Pictures are not part of the copy; reproduce the remaining data exactly.
════
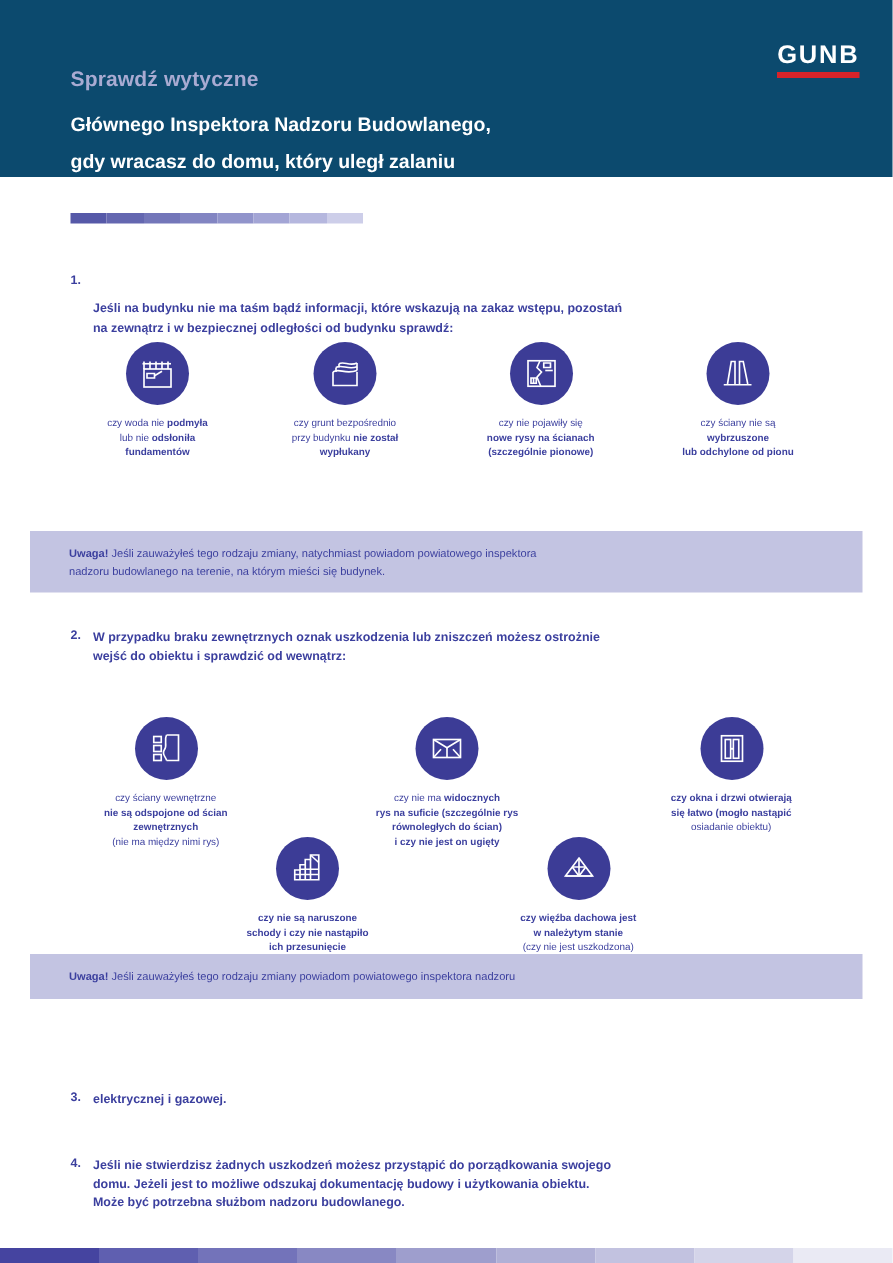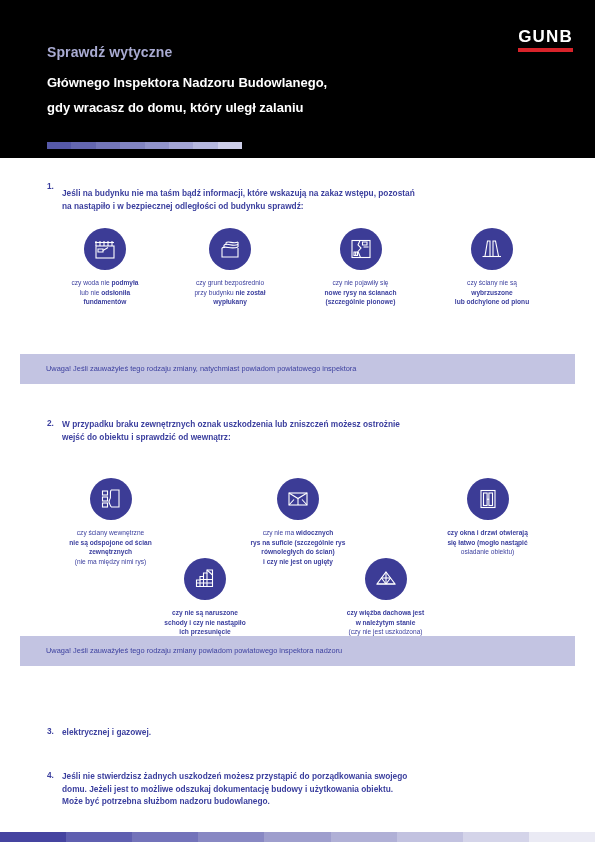--- a/index.html
+++ b/index.html
@@ -20,22 +20,22 @@
     height: 842px;
     position: relative;
     background: #ffffff;
   }
 
   
   .header {
     position: absolute;
     left: 0; top: 0;
     width: 595px;
-    height: 158px;
-    background: #000000;
+    height: 118px;
+    background: #0c4a6e;
   }
   .logo {
     position: absolute;
     right: 22px;
     top: 28px;
     text-align: center;
   }
   .logo-text {
     font-size: 17px;
     font-weight: bold;
@@ -125,21 +125,21 @@
     position: absolute;
     left: 20px;
     width: 555px;
     background: #c3c4e2;
     color: #3b3f9e;
     font-size: 7.4px;
     line-height: 11.5px;
     box-sizing: border-box;
     padding: 9px 26px 9px 26px;
   }
-  .note b { font-weight: normal; }
+  .note b { font-weight: bold; }
 
   .footer-bar {
     position: absolute;
     left: 0;
     bottom: 0;
     width: 595px;
     height: 10px;
     display: flex;
   }
   .footer-bar span { flex: 1 1 auto; height: 100%; }
@@ -169,23 +169,23 @@
       <span style="background:#7376b9"></span>
       <span style="background:#8285c2"></span>
       <span style="background:#9194cb"></span>
       <span style="background:#a3a5d5"></span>
       <span style="background:#b5b7de"></span>
       <span style="background:#cdcee9"></span>
     </div>
   </div>
 
   <div class="num" style="left:47px; top:181px;">1.</div>
-  <div class="section-text" style="left:62px; top:187px; width:512px;">
+  <div class="section-text" style="left:62px; top:199px; width:512px;">
     <div>Jeśli na budynku nie ma taśm bądź informacji, które wskazują na zakaz wstępu, pozostań</div>
-    <div>na nastąpiło i w bezpiecznej odległości od budynku sprawdź:</div>
+    <div>na zewnątrz i w bezpiecznej odległości od budynku sprawdź:</div>
   </div>
 
   <div class="icon-item" style="left:45px; top:228px; width:120px;">
     <div class="icon-circle">
       <svg width="26" height="26" viewBox="0 0 26 26" fill="none" stroke="#ffffff" stroke-width="1.1">
         <rect x="4" y="10" width="18" height="12"></rect>
         <path d="M4 10 L4 5 M8 10 L8 5 M12 10 L12 5 M16 10 L16 5 M20 10 L20 5"></path>
         <path d="M3 6.5 L22 6.5"></path>
         <path d="M6 13 L11 13 L11 16 L6 16 Z"></path>
         <path d="M11 14.5 L16 11.5"></path>
@@ -245,20 +245,21 @@
     </div>
     <div class="cap">
       <div><span>czy ściany nie są</span></div>
       <div><b>wybrzuszone</b></div>
       <div><b>lub odchylone od pionu</b></div>
     </div>
   </div>
 
   <div class="note" style="top:354px;">
     <div><b>Uwaga!</b><span> Jeśli zauważyłeś tego rodzaju zmiany, natychmiast powiadom powiatowego inspektora</span></div>
+    <div>nadzoru budowlanego na terenie, na którym mieści się budynek.</div>
   </div>
 
   <div class="num" style="left:47px; top:418px;">2.</div>
   <div class="section-text" style="left:62px; top:418px; width:512px;">
     <div>W przypadku braku zewnętrznych oznak uszkodzenia lub zniszczeń możesz ostrożnie</div>
     <div>wejść do obiektu i sprawdzić od wewnątrz:</div>
   </div>
 
   <div class="icon-item" style="left:48px; top:478px; width:125px;">
     <div class="icon-circle">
════
= Output below =
--- a/index.html
+++ b/index.html
@@ -20,22 +20,22 @@
     height: 842px;
     position: relative;
     background: #ffffff;
   }
 
   
   .header {
     position: absolute;
     left: 0; top: 0;
     width: 595px;
-    height: 158px;
-    background: #000000;
+    height: 118px;
+    background: #0c4a6e;
   }
   .logo {
     position: absolute;
     right: 22px;
     top: 28px;
     text-align: center;
   }
   .logo-text {
     font-size: 17px;
     font-weight: bold;
@@ -125,21 +125,21 @@
     position: absolute;
     left: 20px;
     width: 555px;
     background: #c3c4e2;
     color: #3b3f9e;
     font-size: 7.4px;
     line-height: 11.5px;
     box-sizing: border-box;
     padding: 9px 26px 9px 26px;
   }
-  .note b { font-weight: normal; }
+  .note b { font-weight: bold; }
 
   .footer-bar {
     position: absolute;
     left: 0;
     bottom: 0;
     width: 595px;
     height: 10px;
     display: flex;
   }
   .footer-bar span { flex: 1 1 auto; height: 100%; }
@@ -169,23 +169,23 @@
       <span style="background:#7376b9"></span>
       <span style="background:#8285c2"></span>
       <span style="background:#9194cb"></span>
       <span style="background:#a3a5d5"></span>
       <span style="background:#b5b7de"></span>
       <span style="background:#cdcee9"></span>
     </div>
   </div>
 
   <div class="num" style="left:47px; top:181px;">1.</div>
-  <div class="section-text" style="left:62px; top:187px; width:512px;">
+  <div class="section-text" style="left:62px; top:199px; width:512px;">
     <div>Jeśli na budynku nie ma taśm bądź informacji, które wskazują na zakaz wstępu, pozostań</div>
-    <div>na nastąpiło i w bezpiecznej odległości od budynku sprawdź:</div>
+    <div>na zewnątrz i w bezpiecznej odległości od budynku sprawdź:</div>
   </div>
 
   <div class="icon-item" style="left:45px; top:228px; width:120px;">
     <div class="icon-circle">
       <svg width="26" height="26" viewBox="0 0 26 26" fill="none" stroke="#ffffff" stroke-width="1.1">
         <rect x="4" y="10" width="18" height="12"></rect>
         <path d="M4 10 L4 5 M8 10 L8 5 M12 10 L12 5 M16 10 L16 5 M20 10 L20 5"></path>
         <path d="M3 6.5 L22 6.5"></path>
         <path d="M6 13 L11 13 L11 16 L6 16 Z"></path>
         <path d="M11 14.5 L16 11.5"></path>
@@ -245,20 +245,21 @@
     </div>
     <div class="cap">
       <div><span>czy ściany nie są</span></div>
       <div><b>wybrzuszone</b></div>
       <div><b>lub odchylone od pionu</b></div>
     </div>
   </div>
 
   <div class="note" style="top:354px;">
     <div><b>Uwaga!</b><span> Jeśli zauważyłeś tego rodzaju zmiany, natychmiast powiadom powiatowego inspektora</span></div>
+    <div>nadzoru budowlanego na terenie, na którym mieści się budynek.</div>
   </div>
 
   <div class="num" style="left:47px; top:418px;">2.</div>
   <div class="section-text" style="left:62px; top:418px; width:512px;">
     <div>W przypadku braku zewnętrznych oznak uszkodzenia lub zniszczeń możesz ostrożnie</div>
     <div>wejść do obiektu i sprawdzić od wewnątrz:</div>
   </div>
 
   <div class="icon-item" style="left:48px; top:478px; width:125px;">
     <div class="icon-circle">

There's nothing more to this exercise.